= Requirement =
Go through the material below and copy each line where the word "number" appears.

= Provided records =
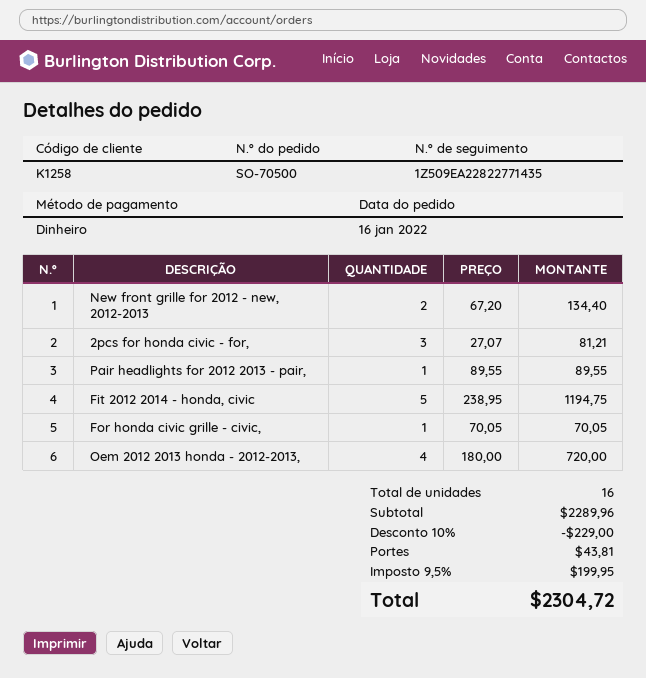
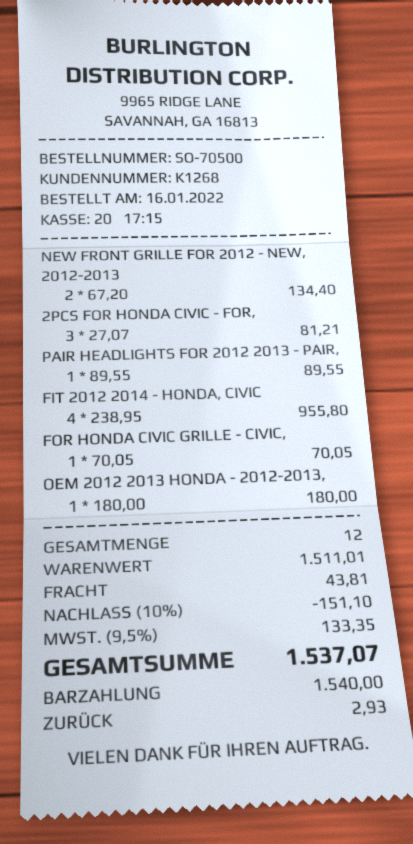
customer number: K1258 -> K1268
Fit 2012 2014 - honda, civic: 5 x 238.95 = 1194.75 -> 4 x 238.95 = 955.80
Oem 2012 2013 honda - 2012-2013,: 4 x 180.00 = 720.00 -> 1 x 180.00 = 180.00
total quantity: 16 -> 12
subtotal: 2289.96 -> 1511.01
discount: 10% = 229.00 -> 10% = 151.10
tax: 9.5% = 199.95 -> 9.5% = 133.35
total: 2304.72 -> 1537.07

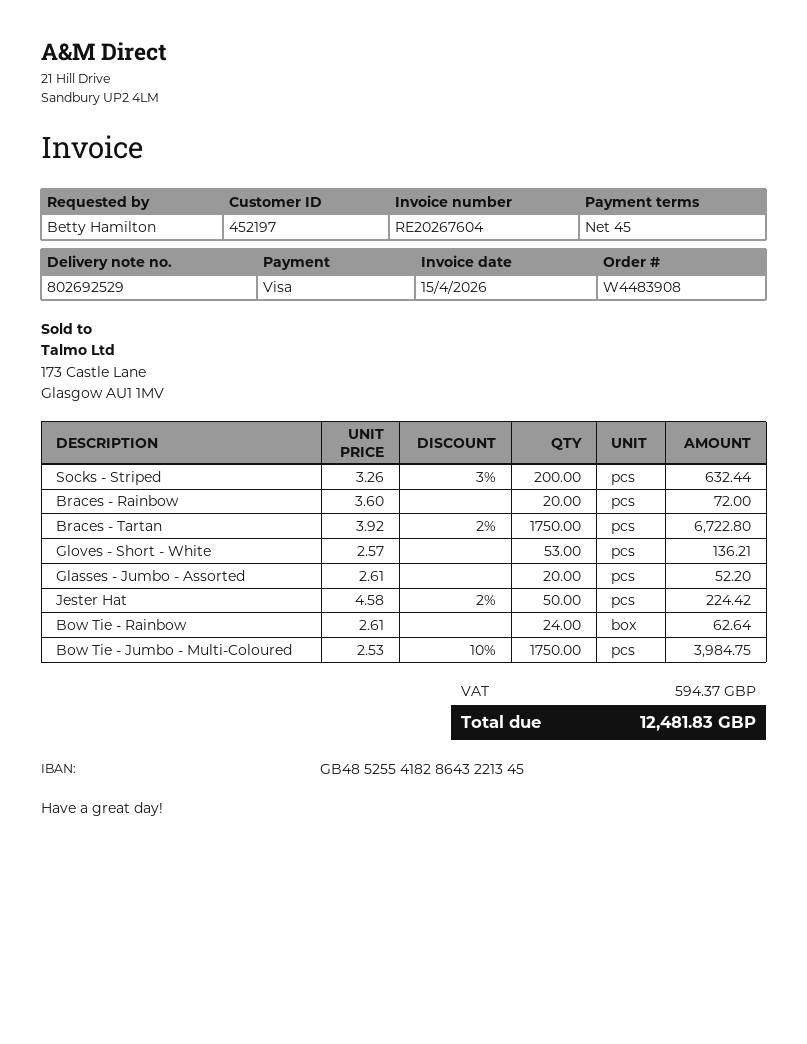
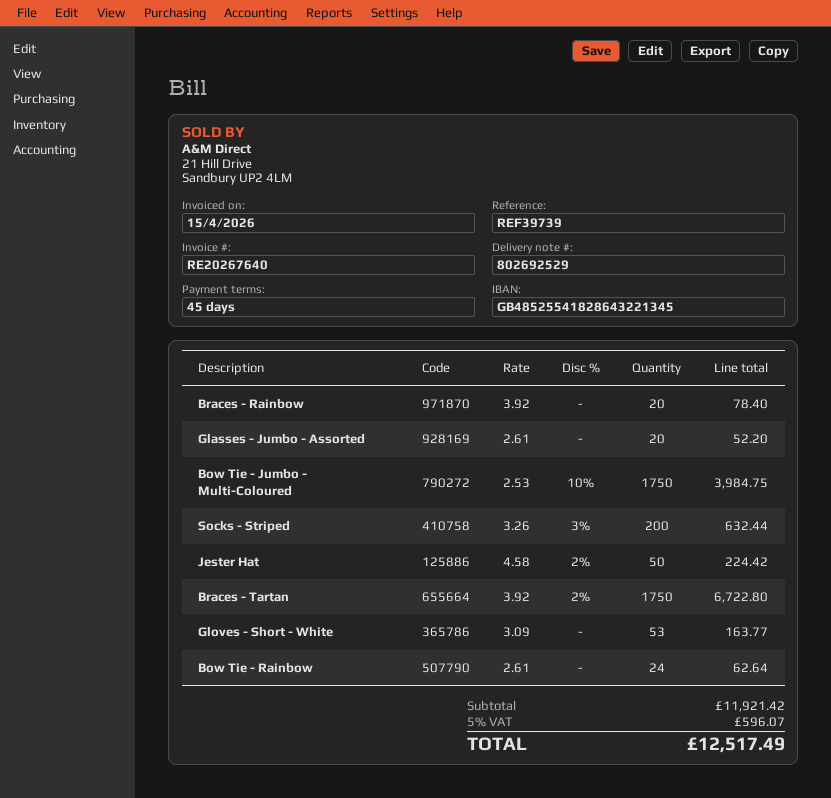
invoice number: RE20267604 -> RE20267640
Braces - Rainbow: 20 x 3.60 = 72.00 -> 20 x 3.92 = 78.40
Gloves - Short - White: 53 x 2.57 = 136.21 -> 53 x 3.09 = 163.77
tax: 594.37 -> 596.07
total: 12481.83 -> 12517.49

= Output below =
customer number: K1258 -> K1268
invoice number: RE20267604 -> RE20267640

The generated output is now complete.